### Exercise directions
Below is a listing. Quote from it, exactly, the lines from the one containing "[391,1387,404,1403] * ->" down to the one containing "(403, 1803) none", both ends included, and nothing else.

### Provided material
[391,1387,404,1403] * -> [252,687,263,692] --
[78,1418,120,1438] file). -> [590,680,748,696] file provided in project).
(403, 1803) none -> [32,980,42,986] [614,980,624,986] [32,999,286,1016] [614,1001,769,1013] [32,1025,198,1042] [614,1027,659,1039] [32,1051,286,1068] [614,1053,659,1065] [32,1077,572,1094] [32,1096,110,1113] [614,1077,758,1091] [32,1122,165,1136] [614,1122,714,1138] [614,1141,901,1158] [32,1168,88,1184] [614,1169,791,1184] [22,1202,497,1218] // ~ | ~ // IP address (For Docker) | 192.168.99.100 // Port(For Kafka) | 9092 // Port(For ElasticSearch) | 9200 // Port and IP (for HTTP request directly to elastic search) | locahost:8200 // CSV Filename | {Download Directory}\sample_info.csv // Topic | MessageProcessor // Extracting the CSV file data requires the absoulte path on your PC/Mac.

---

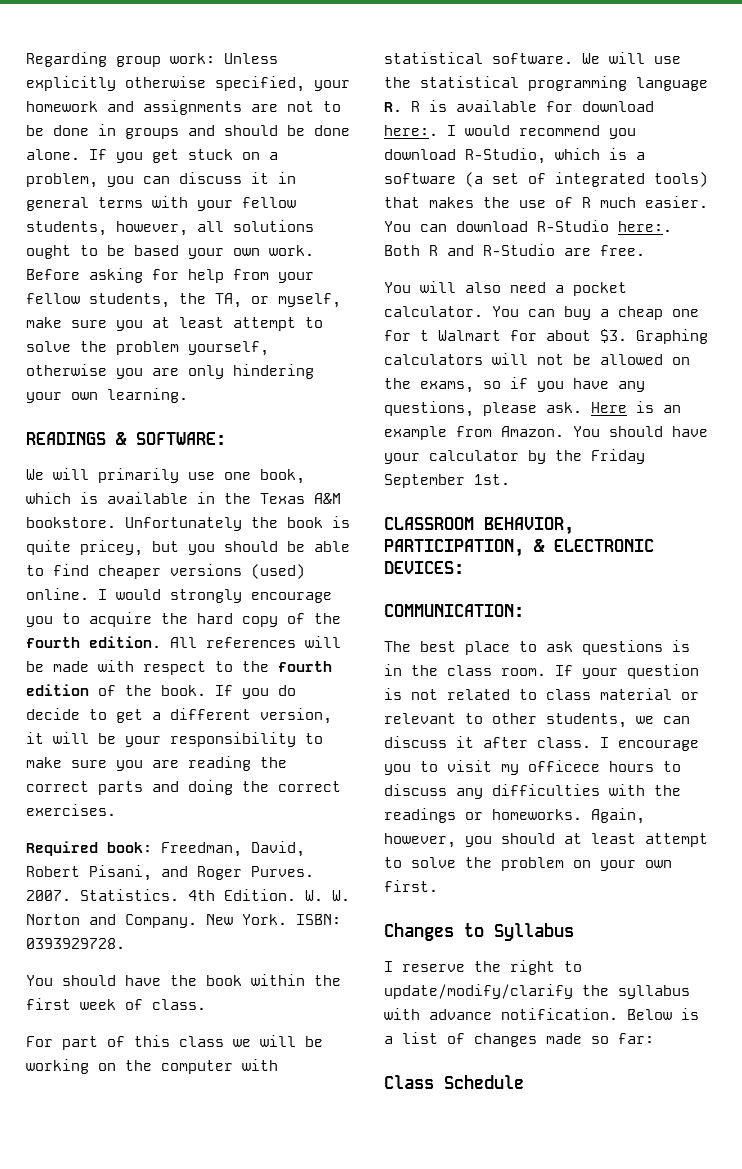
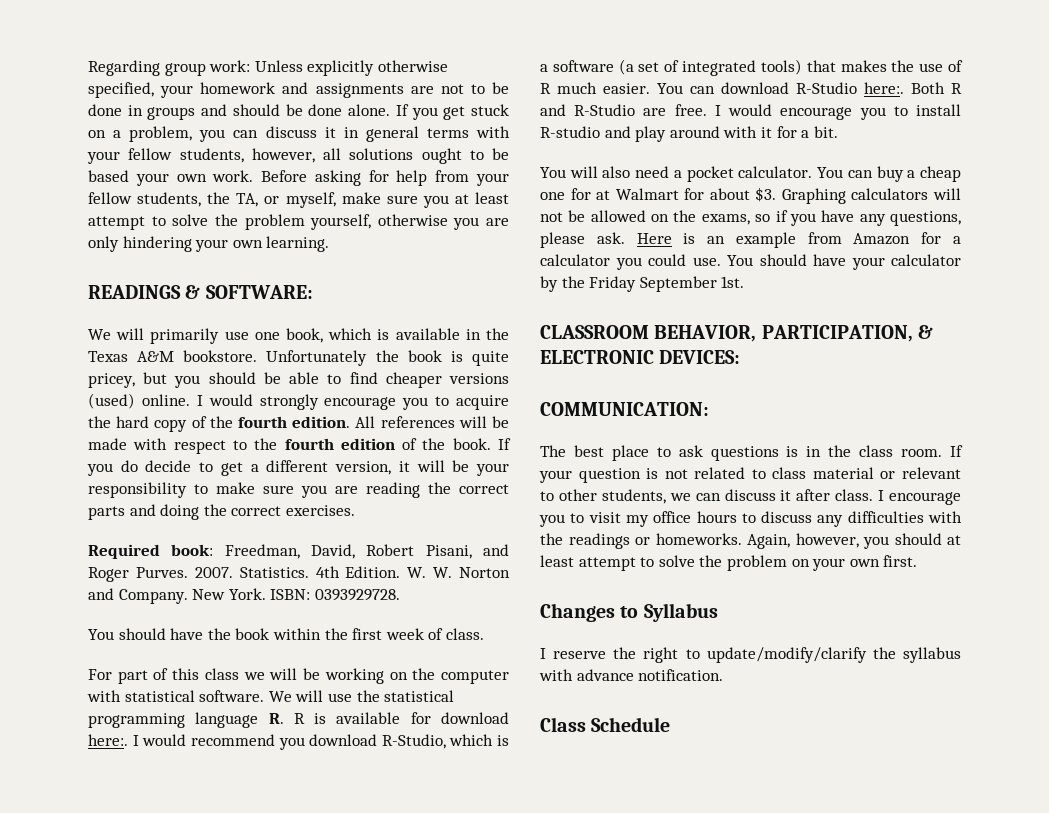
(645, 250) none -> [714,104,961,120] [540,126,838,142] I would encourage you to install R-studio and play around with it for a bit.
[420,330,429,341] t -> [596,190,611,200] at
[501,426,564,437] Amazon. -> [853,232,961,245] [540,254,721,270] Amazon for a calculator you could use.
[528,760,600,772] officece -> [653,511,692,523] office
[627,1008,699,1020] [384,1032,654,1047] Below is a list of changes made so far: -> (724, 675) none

...

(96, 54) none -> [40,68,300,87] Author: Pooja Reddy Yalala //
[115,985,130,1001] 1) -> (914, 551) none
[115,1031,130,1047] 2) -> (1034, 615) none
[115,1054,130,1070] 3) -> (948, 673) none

### Worked solution
[391,1387,404,1403] * -> [252,687,263,692] --
[78,1418,120,1438] file). -> [590,680,748,696] file provided in project).
(403, 1803) none -> [32,980,42,986] [614,980,624,986] [32,999,286,1016] [614,1001,769,1013] [32,1025,198,1042] [614,1027,659,1039] [32,1051,286,1068] [614,1053,659,1065] [32,1077,572,1094] [32,1096,110,1113] [614,1077,758,1091] [32,1122,165,1136] [614,1122,714,1138] [614,1141,901,1158] [32,1168,88,1184] [614,1169,791,1184] [22,1202,497,1218] // ~ | ~ // IP address (For Docker) | 192.168.99.100 // Port(For Kafka) | 9092 // Port(For ElasticSearch) | 9200 // Port and IP (for HTTP request directly to elastic search) | locahost:8200 // CSV Filename | {Download Directory}\sample_info.csv // Topic | MessageProcessor // Extracting the CSV file data requires the absoulte path on your PC/Mac.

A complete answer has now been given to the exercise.